[Items from a dataset]
======
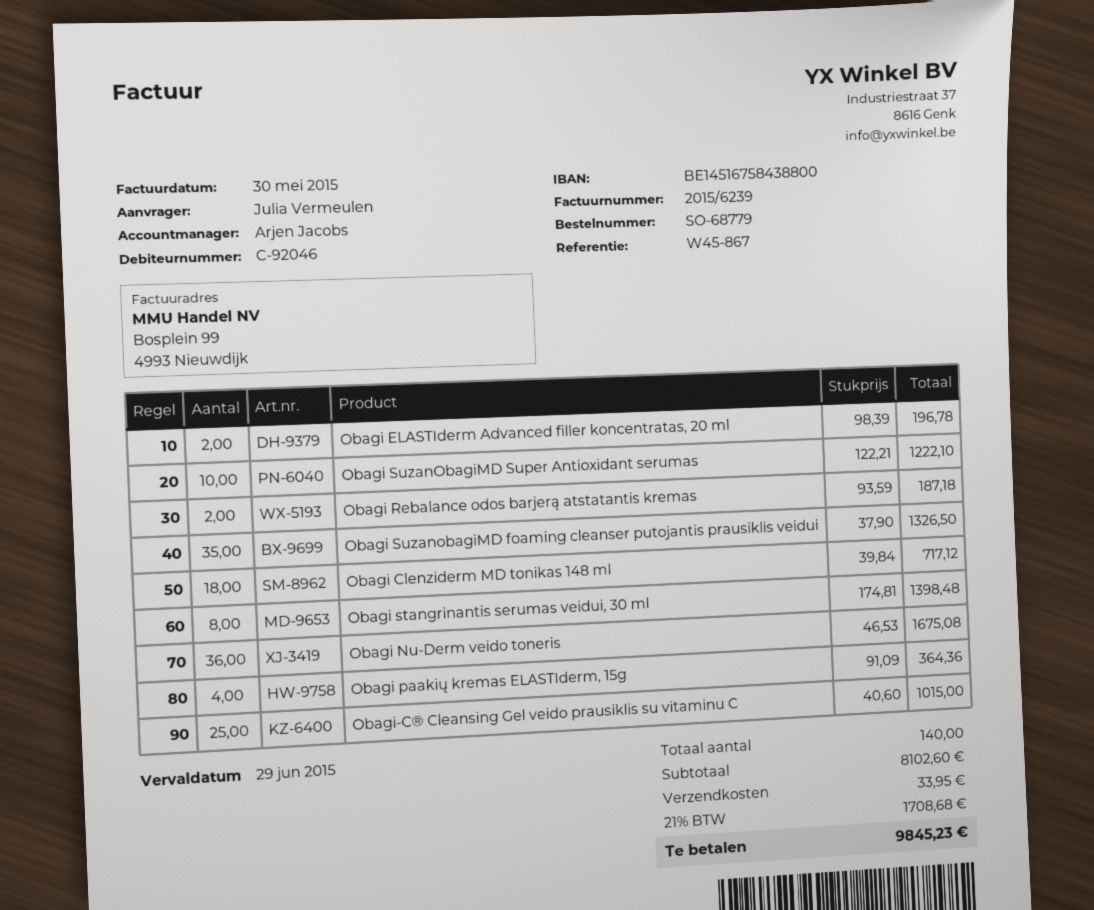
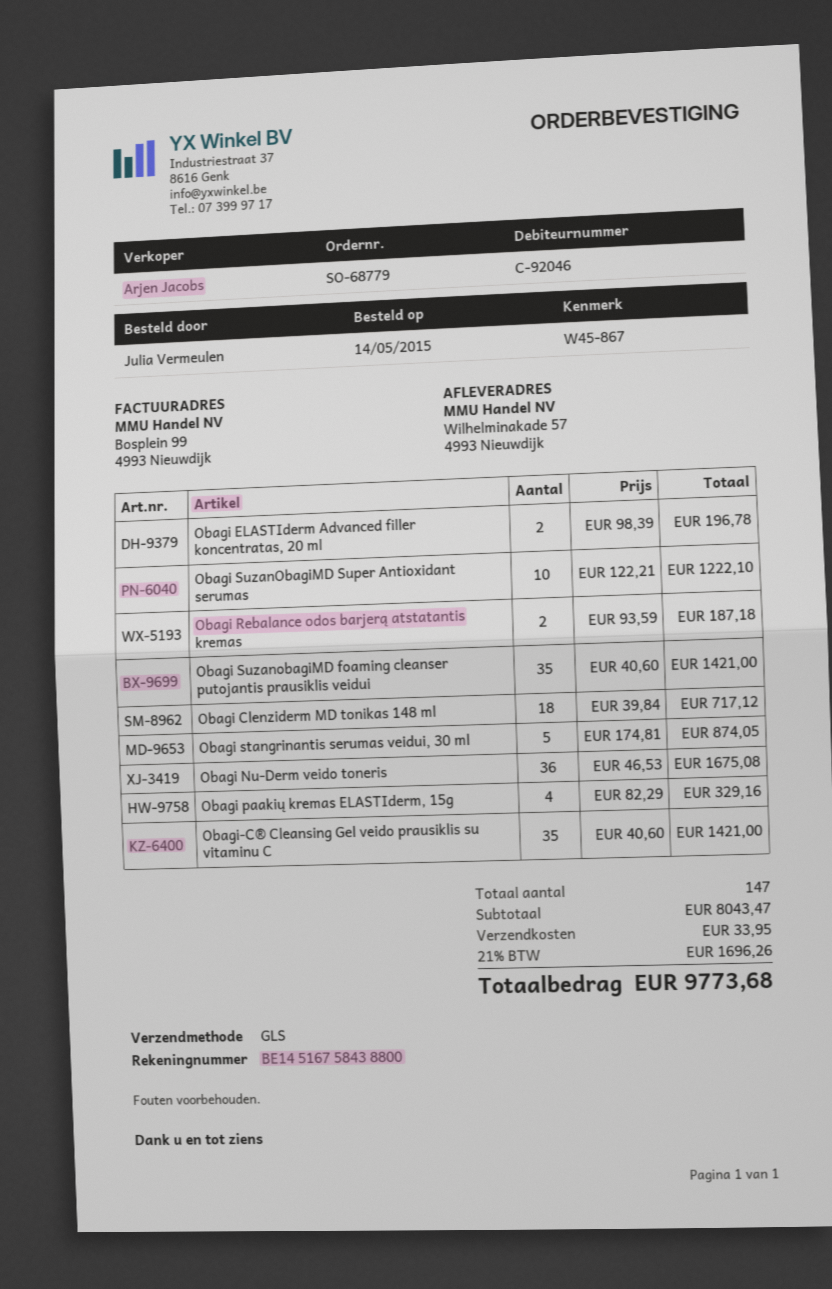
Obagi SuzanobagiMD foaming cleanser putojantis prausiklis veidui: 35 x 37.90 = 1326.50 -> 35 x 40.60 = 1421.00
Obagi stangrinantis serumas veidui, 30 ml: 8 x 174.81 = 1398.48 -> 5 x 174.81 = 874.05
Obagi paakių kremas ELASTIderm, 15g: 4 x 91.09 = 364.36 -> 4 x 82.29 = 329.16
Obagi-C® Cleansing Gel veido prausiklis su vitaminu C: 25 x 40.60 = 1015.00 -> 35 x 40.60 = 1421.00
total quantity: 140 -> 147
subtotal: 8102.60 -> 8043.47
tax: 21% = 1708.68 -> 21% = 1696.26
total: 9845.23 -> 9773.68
======
▶ **ABOUT THIS TASK**:
Show every line in the entries above that contains the string "prausiklis".

▶ **SOLUTION BELOW**:
Obagi SuzanobagiMD foaming cleanser putojantis prausiklis veidui: 35 x 37.90 = 1326.50 -> 35 x 40.60 = 1421.00
Obagi-C® Cleansing Gel veido prausiklis su vitaminu C: 25 x 40.60 = 1015.00 -> 35 x 40.60 = 1421.00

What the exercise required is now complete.